Output each of the entries exactly, skipping every picture they contain.

**SOURCE MATERIAL**

::::::::

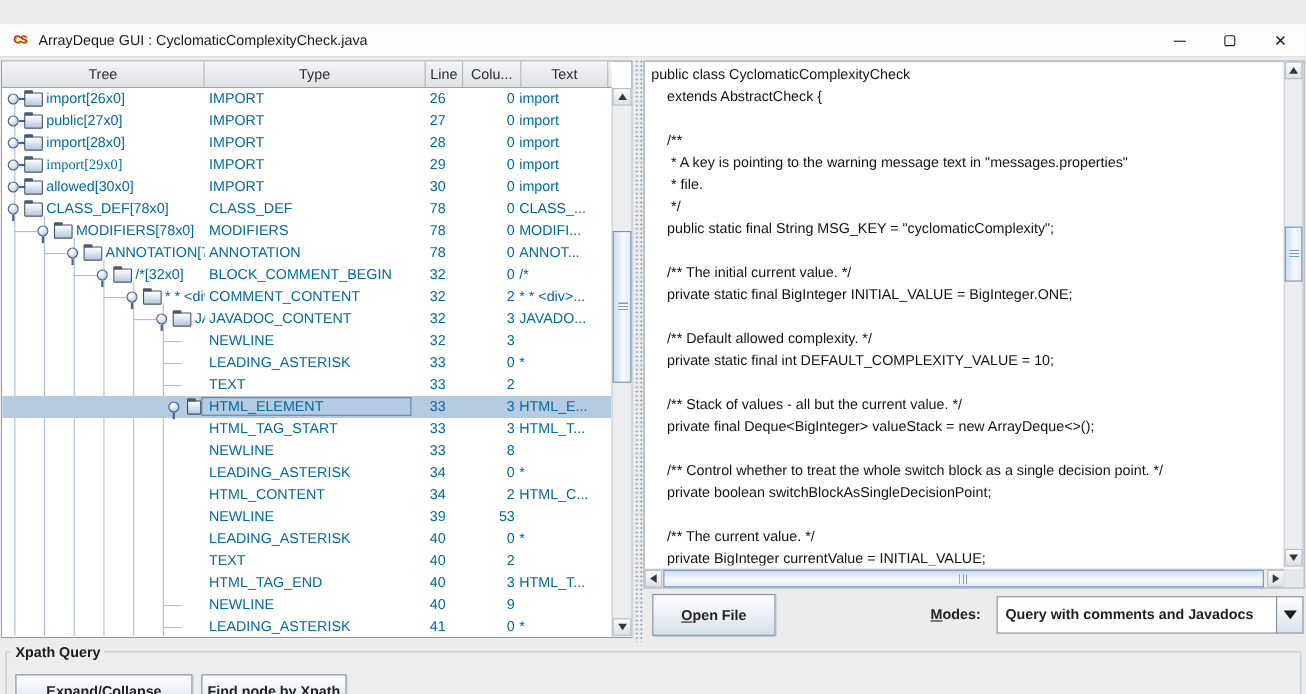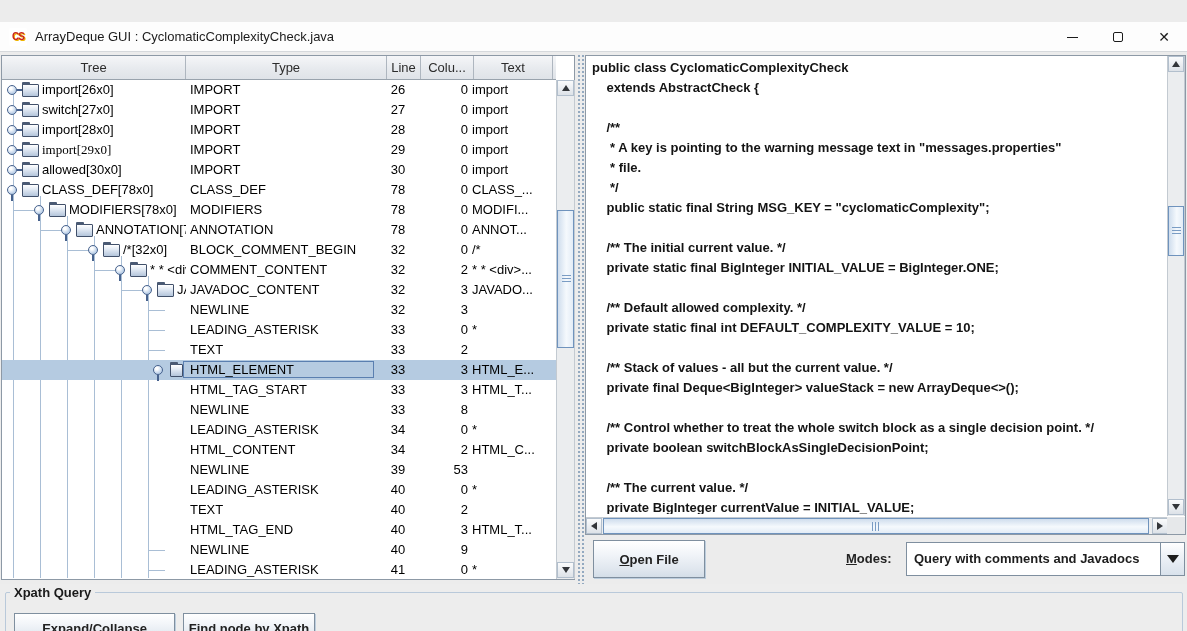--- a/index.html
+++ b/index.html
@@ -27,21 +27,21 @@
   #tablebox { position:absolute; left:1px; top:33px; width:574px; height:525px;
               background:#fff; border:1px solid #8d99a6; }
   #thead { position:absolute; left:0; top:0; width:554px; height:24px;
            background:linear-gradient(180deg,#f5f6f8 0%,#e7eaee 55%,#dfe3e8 100%);
            border-bottom:1px solid #99a3ad; }
   .hcell { position:absolute; top:0; height:23px; text-align:center;
            font-size:13px; color:#2c2c2c; line-height:23px; overflow:hidden;
            border-right:1px solid #aeb6bf; }
   #tbody { position:absolute; left:0; top:24px; width:554px; height:499px;
            background:#fff; overflow:hidden; }
-  .trow { position:absolute; left:0; width:554px; height:20px; font-size:13px; color:#000000; }
+  .trow { position:absolute; left:0; width:554px; height:20px; font-size:13px; color:#0369a1; }
   .trow.selected { background:#b5cbe1; }
   .tcell { position:absolute; top:0; height:20px; line-height:20px; white-space:nowrap; overflow:hidden; }
   .c-type { left:188px; width:195px; }
   .c-line { left:378px; width:36px; text-align:center; }
   .c-col  { left:416px; width:50px; text-align:right; }
   .c-text { left:470px; width:83px; }
   .c-tree { left:0; width:184px; }
   .leg  { position:absolute; width:1px; background:#a9bed5; }
   .conn { position:absolute; height:1px; background:#a9bed5; top:10px; }
   .hdl  { position:absolute; top:5px; width:10px; height:10px; border:1px solid #47628d;
@@ -80,21 +80,21 @@
                 background:repeating-linear-gradient(90deg,#7a9cc4 0 1px,transparent 1px 3px); }
 
   
   #splitter { position:absolute; left:576px; top:31px; width:9px; height:531px; background:#ececec;
               background-image:radial-gradient(circle,#93a9c0 0.8px,transparent 1px);
               background-size:4px 4px; background-position:1px 1px; }
 
   
   #right { position:absolute; left:585px; top:31px; width:602px; height:531px; background:#ececec; }
   #codebox { position:absolute; left:0; top:2px; width:601px; height:480px;
-             border:1px solid #8d99a6; background:#fff;font-weight:bold; }
+             border:1px solid #8d99a6; background:#fff; }
   #code-pre { position:absolute; left:1px; top:0; width:580px; height:458px; overflow:hidden;
               font-family:"Liberation Sans",sans-serif; font-size:13px; line-height:20px;
               white-space:pre; color:#141414; padding:2px 0 0 5px; }
   #code-vsb { position:absolute; right:0; top:0; width:18px; height:460px; }
   #code-hsb { position:absolute; left:0; bottom:0; height:17px; width:582px;
               background:#ebedef; border-top:1px solid #c3cad1; }
   .sb-btn-h { position:absolute; top:0; width:16px; height:100%;
               background:linear-gradient(180deg,#fafbfc,#dde2e8); border:1px solid #b2bfcd;
               display:flex; align-items:center; justify-content:center; }
   #sb-corner { position:absolute; right:0; bottom:0; width:18px; height:17px; background:#e6e8ea; }
@@ -168,21 +168,21 @@
           </span>
           <span class="tcell c-type">IMPORT</span>
           <span class="tcell c-line">26</span>
           <span class="tcell c-col">0</span>
           <span class="tcell c-text">import</span>
         </div>
         <div class="trow" style="top: 20px;">
           <span class="hdl collapsed" style="left: 5px;"></span>
           <span class="folder" style="left: 20px;"></span>
           <span class="tcell c-tree">
-            <span class="tlabel" style="left: 40px; max-width: 144px; overflow: hidden;">switch[27x0]</span>
+            <span class="tlabel" style="left: 40px; max-width: 144px; overflow: hidden;">public[27x0]</span>
           </span>
           <span class="tcell c-type">IMPORT</span>
           <span class="tcell c-line">27</span>
           <span class="tcell c-col">0</span>
           <span class="tcell c-text">import</span>
         </div>
         <div class="trow" style="top: 40px;">
           <span class="hdl collapsed" style="left: 5px;"></span>
           <span class="folder" style="left: 20px;"></span>
           <span class="tcell c-tree">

::::::::

**OUTPUT FOR THIS TASK**
--- a/index.html
+++ b/index.html
@@ -27,21 +27,21 @@
   #tablebox { position:absolute; left:1px; top:33px; width:574px; height:525px;
               background:#fff; border:1px solid #8d99a6; }
   #thead { position:absolute; left:0; top:0; width:554px; height:24px;
            background:linear-gradient(180deg,#f5f6f8 0%,#e7eaee 55%,#dfe3e8 100%);
            border-bottom:1px solid #99a3ad; }
   .hcell { position:absolute; top:0; height:23px; text-align:center;
            font-size:13px; color:#2c2c2c; line-height:23px; overflow:hidden;
            border-right:1px solid #aeb6bf; }
   #tbody { position:absolute; left:0; top:24px; width:554px; height:499px;
            background:#fff; overflow:hidden; }
-  .trow { position:absolute; left:0; width:554px; height:20px; font-size:13px; color:#000000; }
+  .trow { position:absolute; left:0; width:554px; height:20px; font-size:13px; color:#0369a1; }
   .trow.selected { background:#b5cbe1; }
   .tcell { position:absolute; top:0; height:20px; line-height:20px; white-space:nowrap; overflow:hidden; }
   .c-type { left:188px; width:195px; }
   .c-line { left:378px; width:36px; text-align:center; }
   .c-col  { left:416px; width:50px; text-align:right; }
   .c-text { left:470px; width:83px; }
   .c-tree { left:0; width:184px; }
   .leg  { position:absolute; width:1px; background:#a9bed5; }
   .conn { position:absolute; height:1px; background:#a9bed5; top:10px; }
   .hdl  { position:absolute; top:5px; width:10px; height:10px; border:1px solid #47628d;
@@ -80,21 +80,21 @@
                 background:repeating-linear-gradient(90deg,#7a9cc4 0 1px,transparent 1px 3px); }
 
   
   #splitter { position:absolute; left:576px; top:31px; width:9px; height:531px; background:#ececec;
               background-image:radial-gradient(circle,#93a9c0 0.8px,transparent 1px);
               background-size:4px 4px; background-position:1px 1px; }
 
   
   #right { position:absolute; left:585px; top:31px; width:602px; height:531px; background:#ececec; }
   #codebox { position:absolute; left:0; top:2px; width:601px; height:480px;
-             border:1px solid #8d99a6; background:#fff;font-weight:bold; }
+             border:1px solid #8d99a6; background:#fff; }
   #code-pre { position:absolute; left:1px; top:0; width:580px; height:458px; overflow:hidden;
               font-family:"Liberation Sans",sans-serif; font-size:13px; line-height:20px;
               white-space:pre; color:#141414; padding:2px 0 0 5px; }
   #code-vsb { position:absolute; right:0; top:0; width:18px; height:460px; }
   #code-hsb { position:absolute; left:0; bottom:0; height:17px; width:582px;
               background:#ebedef; border-top:1px solid #c3cad1; }
   .sb-btn-h { position:absolute; top:0; width:16px; height:100%;
               background:linear-gradient(180deg,#fafbfc,#dde2e8); border:1px solid #b2bfcd;
               display:flex; align-items:center; justify-content:center; }
   #sb-corner { position:absolute; right:0; bottom:0; width:18px; height:17px; background:#e6e8ea; }
@@ -168,21 +168,21 @@
           </span>
           <span class="tcell c-type">IMPORT</span>
           <span class="tcell c-line">26</span>
           <span class="tcell c-col">0</span>
           <span class="tcell c-text">import</span>
         </div>
         <div class="trow" style="top: 20px;">
           <span class="hdl collapsed" style="left: 5px;"></span>
           <span class="folder" style="left: 20px;"></span>
           <span class="tcell c-tree">
-            <span class="tlabel" style="left: 40px; max-width: 144px; overflow: hidden;">switch[27x0]</span>
+            <span class="tlabel" style="left: 40px; max-width: 144px; overflow: hidden;">public[27x0]</span>
           </span>
           <span class="tcell c-type">IMPORT</span>
           <span class="tcell c-line">27</span>
           <span class="tcell c-col">0</span>
           <span class="tcell c-text">import</span>
         </div>
         <div class="trow" style="top: 40px;">
           <span class="hdl collapsed" style="left: 5px;"></span>
           <span class="folder" style="left: 20px;"></span>
           <span class="tcell c-tree">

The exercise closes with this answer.